Perché, in fondo, siamo tutte un po’ Mia Wallace

di Roberta Comes

 

Bella, seducente, caschetto nero con frangetta, labbra perfette e sguardo profondo.
Mia è moglie di Marsellus Wallace, un mafioso alle prese col suo traffico illegale.
Lo è quotidianamente, costantemente, da quando ha smesso di inseguire il proprio sogno di diventare un’attrice.
Nel suo incedere ricco di reminiscenze da femme fatale, Mia ha intrapreso il ruolo di moglie in seguito alla sua comparsa in un programma televisivo non riuscito di nome Fox Force Five.
Lo racconta a Vincent Vega, un dipendente killer di Marsellus, che ha il compito di tenerla d’occhio durante una notte nella quale suo marito è assente.

Cinica, forte, intraprendente.
Poche domande, ancor meno risposte.
Ha uno sguardo deciso sulla vita che non accetta rivali.
Nessuna pretesa nei confronti del mondo che le sta attorno, apparentemente timida ma mai soggetta a giudizio.

Vulnerabile e attraente, non ha bisogno di riempire i silenzi.

Non odi tutto questo? […] I silenzi che mettono a disagio. Perché sentiamo la necessità di chiacchierare di puttanate per sentirci più a nostro agio? […] È solo allora che sai di aver trovato qualcuno davvero speciale: quando puoi chiudere quella cazzo di bocca per un momento e condividere il silenzio in santa pace.

E nel momento in cui tutto tace, Mia sembra essere se stessa.Insegue il proprio desiderio e il proprio istinto lasciandosi trascinare dall’impulsività, quasi fosse un animale per troppo tempo tenuto in una gabbia.
Se non sbaglio Marsellus, mio marito, il tuo capo, ti ha detto di portarmi a spasso e di fare tutto quello che voglio. E io voglio ballare, voglio vincere e voglio quel trofeo.

Io voglio. Io sono.

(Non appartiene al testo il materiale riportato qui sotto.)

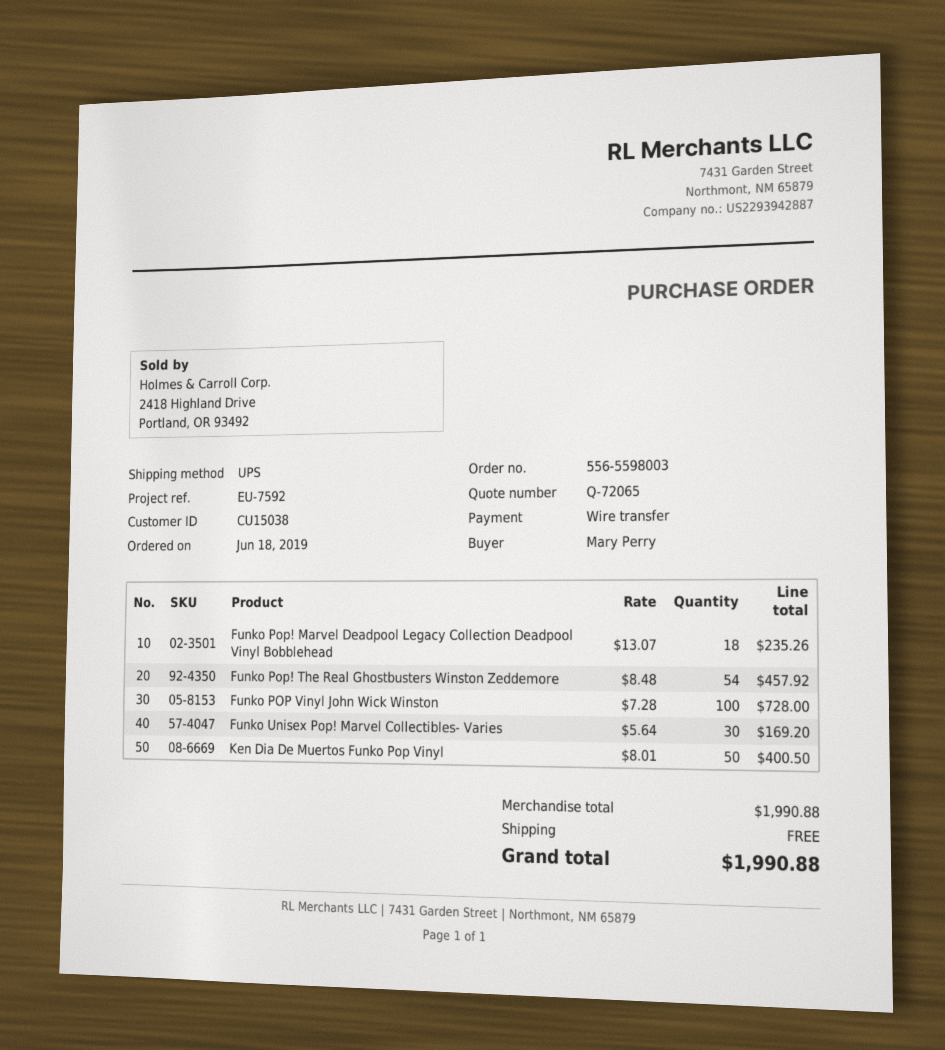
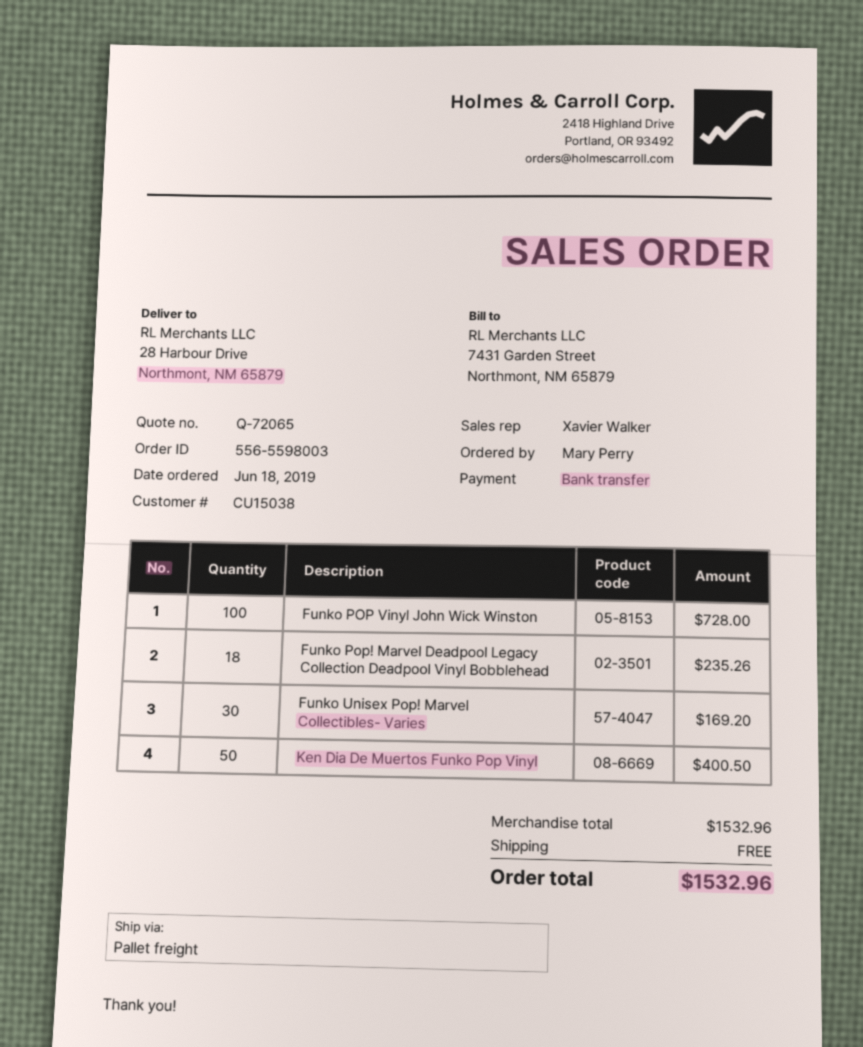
shipping method: UPS -> pallet freight
Funko Pop! The Real Ghostbusters Winston Zeddemore: 54 for 457.92 -> none
subtotal: 1990.88 -> 1532.96
total: 1990.88 -> 1532.96

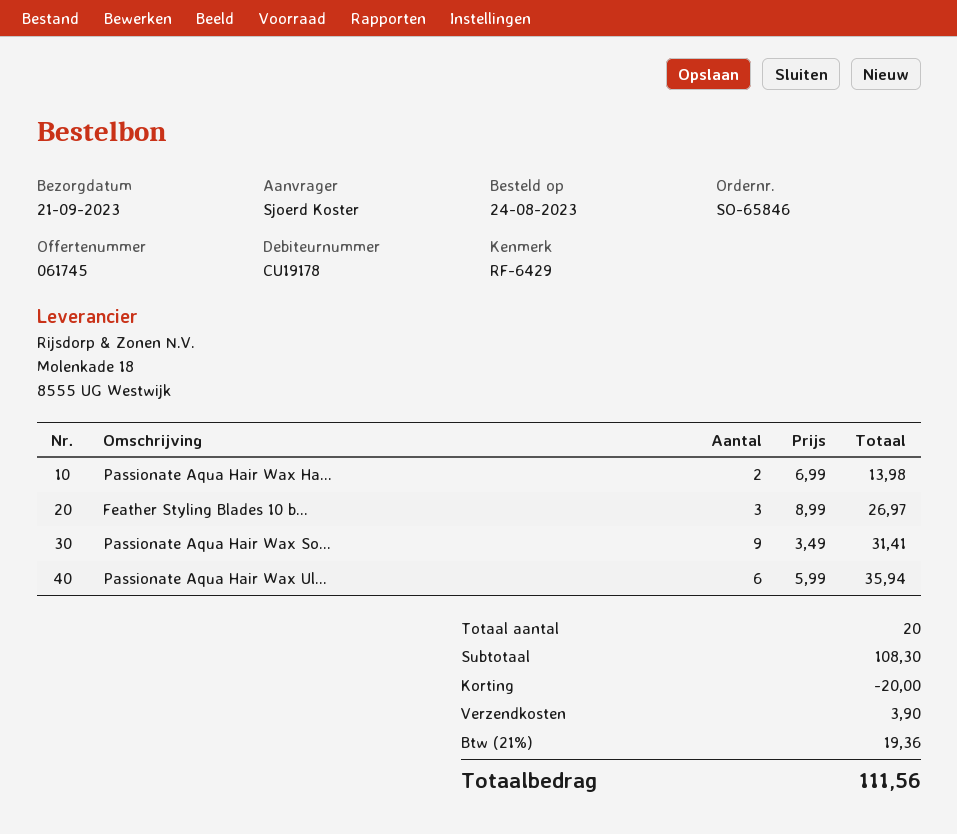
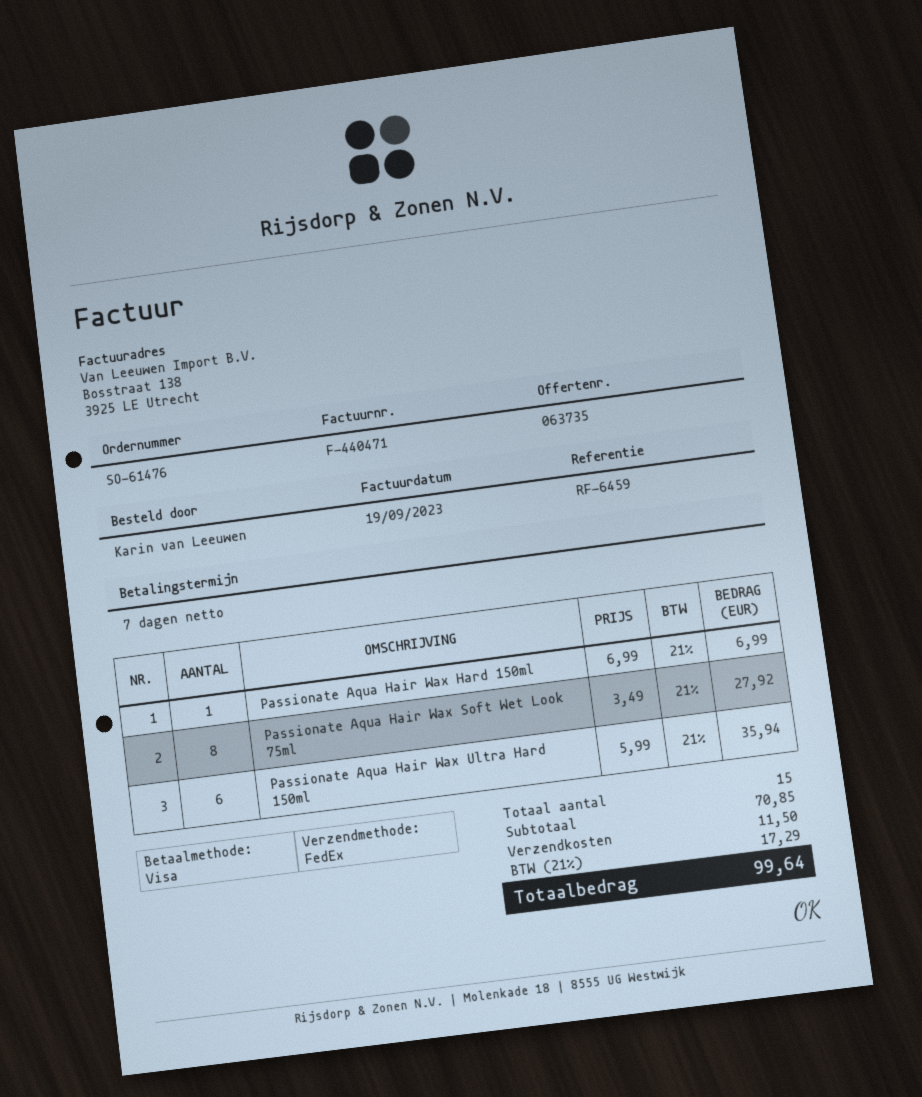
quote number: 061745 -> 063735
order number: SO-65846 -> SO-61476
reference: RF-6429 -> RF-6459
ordered by: Sjoerd Koster -> Karin van Leeuwen
Passionate Aqua Hair Wax Ha...: 2 x 6.99 = 13.98 -> 1 x 6.99 = 6.99
Feather Styling Blades 10 b...: 3 x 8.99 = 26.97 -> none
Passionate Aqua Hair Wax So...: 9 x 3.49 = 31.41 -> 8 x 3.49 = 27.92
total quantity: 20 -> 15
subtotal: 108.30 -> 70.85
discount: 20.00 -> none
shipping: 3.90 -> 11.50
tax: 21% = 19.36 -> 21% = 17.29
total: 111.56 -> 99.64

Io faccio.

Così siamo tutte un po’ Mia Wallace.
Lo siamo nel momento in cui prendiamo consapevolezza dei nostri limiti, nel momento in cui non lasciamo attraversarci dalla paura dell’altro, dalla paura di essere soggette a giudizio.
Perché Mia Wallace non è giudicabile.

Siamo Mia quando desideriamo e pretendiamo di divertirci, di ballare come se non ci stesse guardando nessuno, di fare le civettuole quando ne sentiamo il bisogno.
Siamo Mia quando ci svegliamo al mattino con gli occhi gonfi e la faccia sepolta da chili di trucco e ci guardiamo allo specchio e pensiamo senza pudore: che botta cazzo! cazzo che botta!.
E nell’angoscia delle attese, di telefonate mai giunte, di sms mai ricevuti, troviamo sempre il coraggio di condividere, di rispettare, di interiorizzare silenzi che sembrano far paura.

Tarantino in Pulp Fiction gioca bene con i propri personaggi, quello di Mia ricorda quello di Elvira in Scarface di Brian De Palma del 1983: eclettico, sensuale, irriducibile.
Uma Thurman nel personaggio di Mia Wallace sembra distruggere senza volerlo la differenza che intercorre tra una Sharon Stone e una Marlene Dietrich.
Ancora più deciso il richiamo alla prima femme fatale che conosca la letteratura: Venere in pelliccia di Von Sacher-Masoch.
Ammaliante e sensuale ma indipendente, vera, determinata.

Così siamo tutte un po’ Mia Wallace: turbate dal piacere di una sigaretta, in rivolta col destino, twist fino al mattino.
Tre pomodori camminano per la strada: papà pomodoro, mamma pomodoro e il pomodorino. Il pomodorino cammina con aria svagata e papà pomodoro allora si arrabbia e va da lui, lo schiaccia e dice: «Fai il concentrato».